***** Materials provided

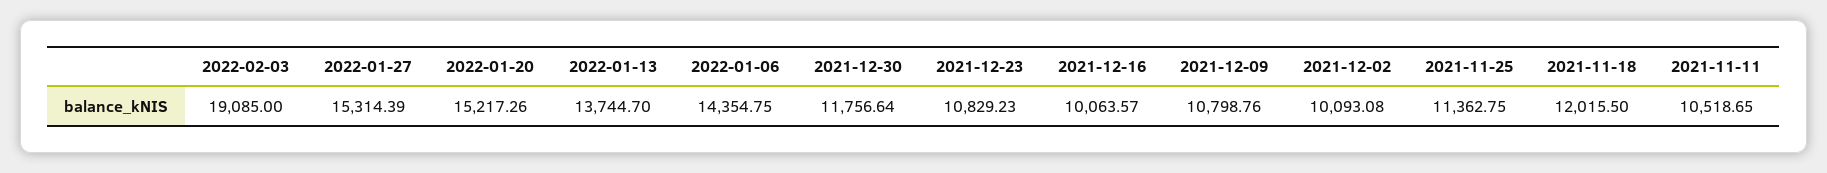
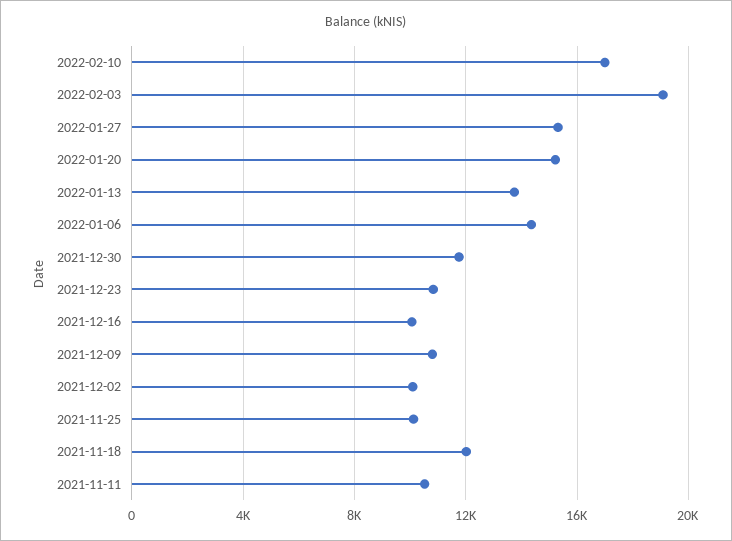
2021-11-25: 11362.75 -> 10000
2022-02-10: none -> 17000

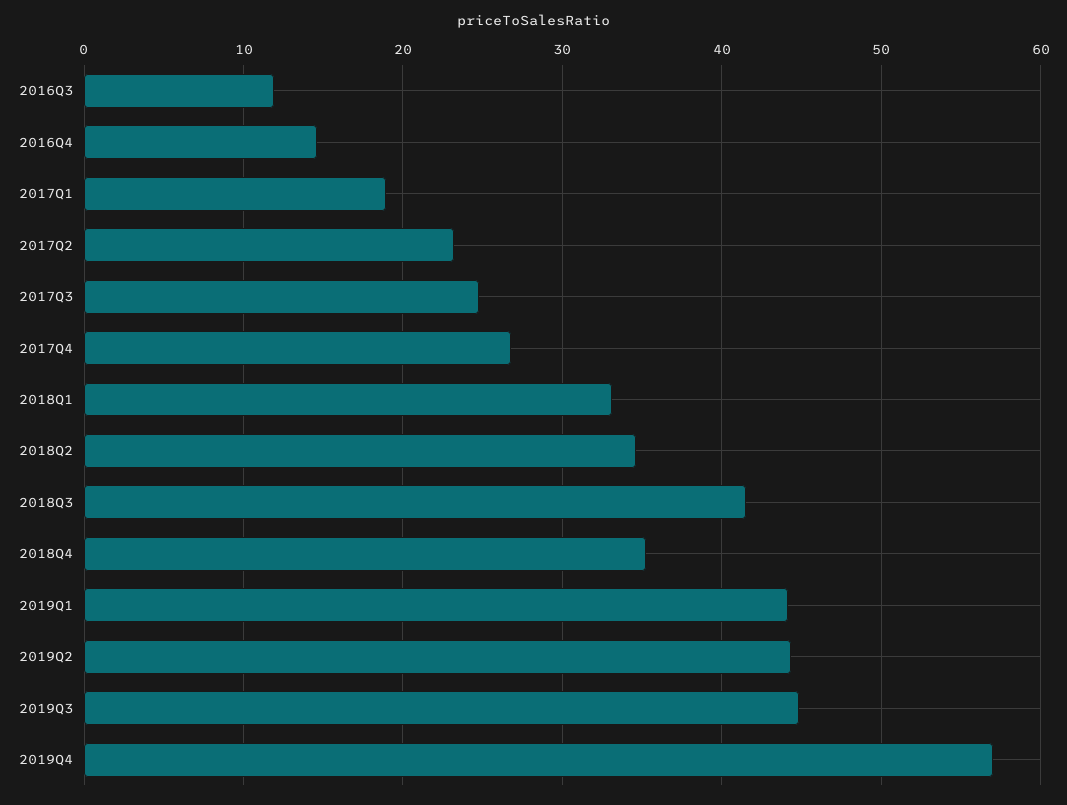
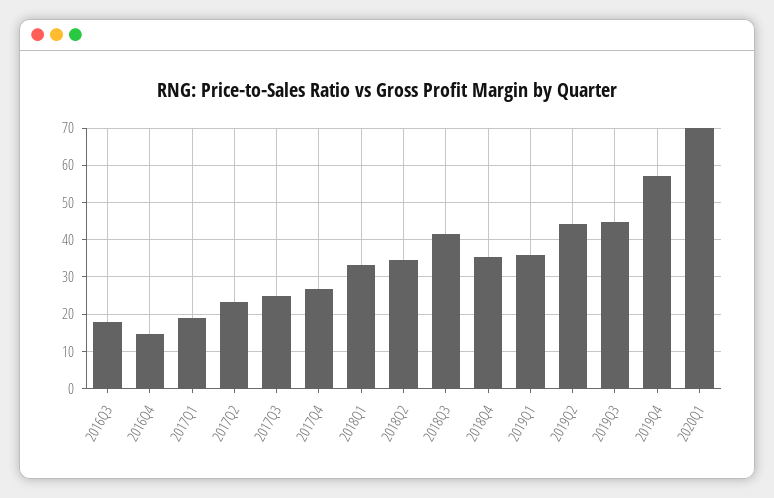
2016Q3: 12 -> 18
2019Q1: 44 -> 36
2020Q1: none -> 70

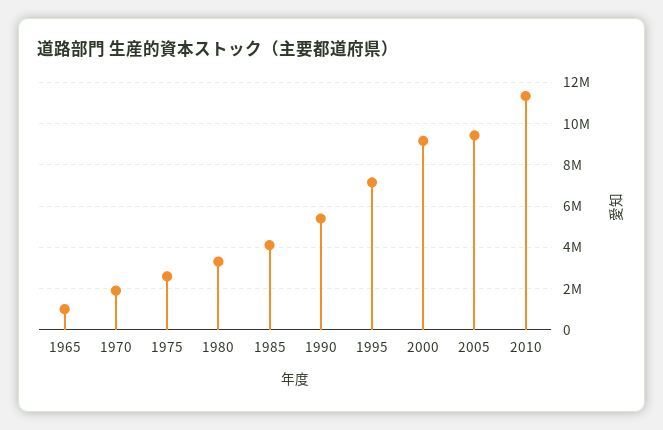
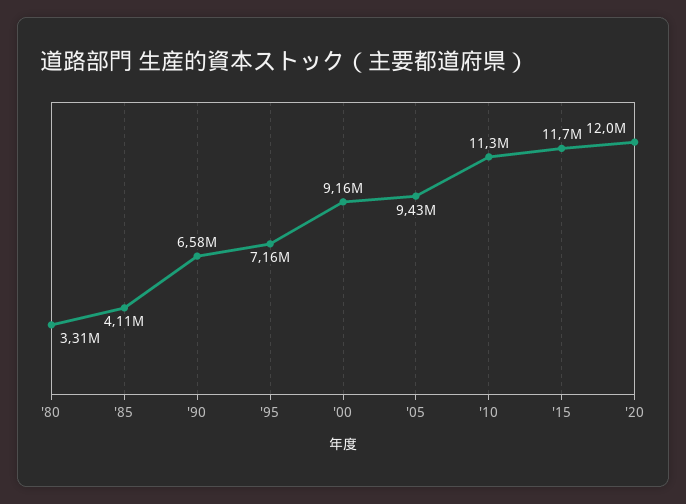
1965: 1000000 -> none
1970: 2000000 -> none
1975: 2500000 -> none
1990: 5500000 -> 6580000
'15: none -> 11700000
'20: none -> 12000000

**********

> **Task requirements**
From the line containing "2016Q3: 12 -> 18" to the last line of the entries, copy every line exactly, including both ends, and leave out the pictures.

> **Your solution**
2016Q3: 12 -> 18
2019Q1: 44 -> 36
2020Q1: none -> 70

1965: 1000000 -> none
1970: 2000000 -> none
1975: 2500000 -> none
1990: 5500000 -> 6580000
'15: none -> 11700000
'20: none -> 12000000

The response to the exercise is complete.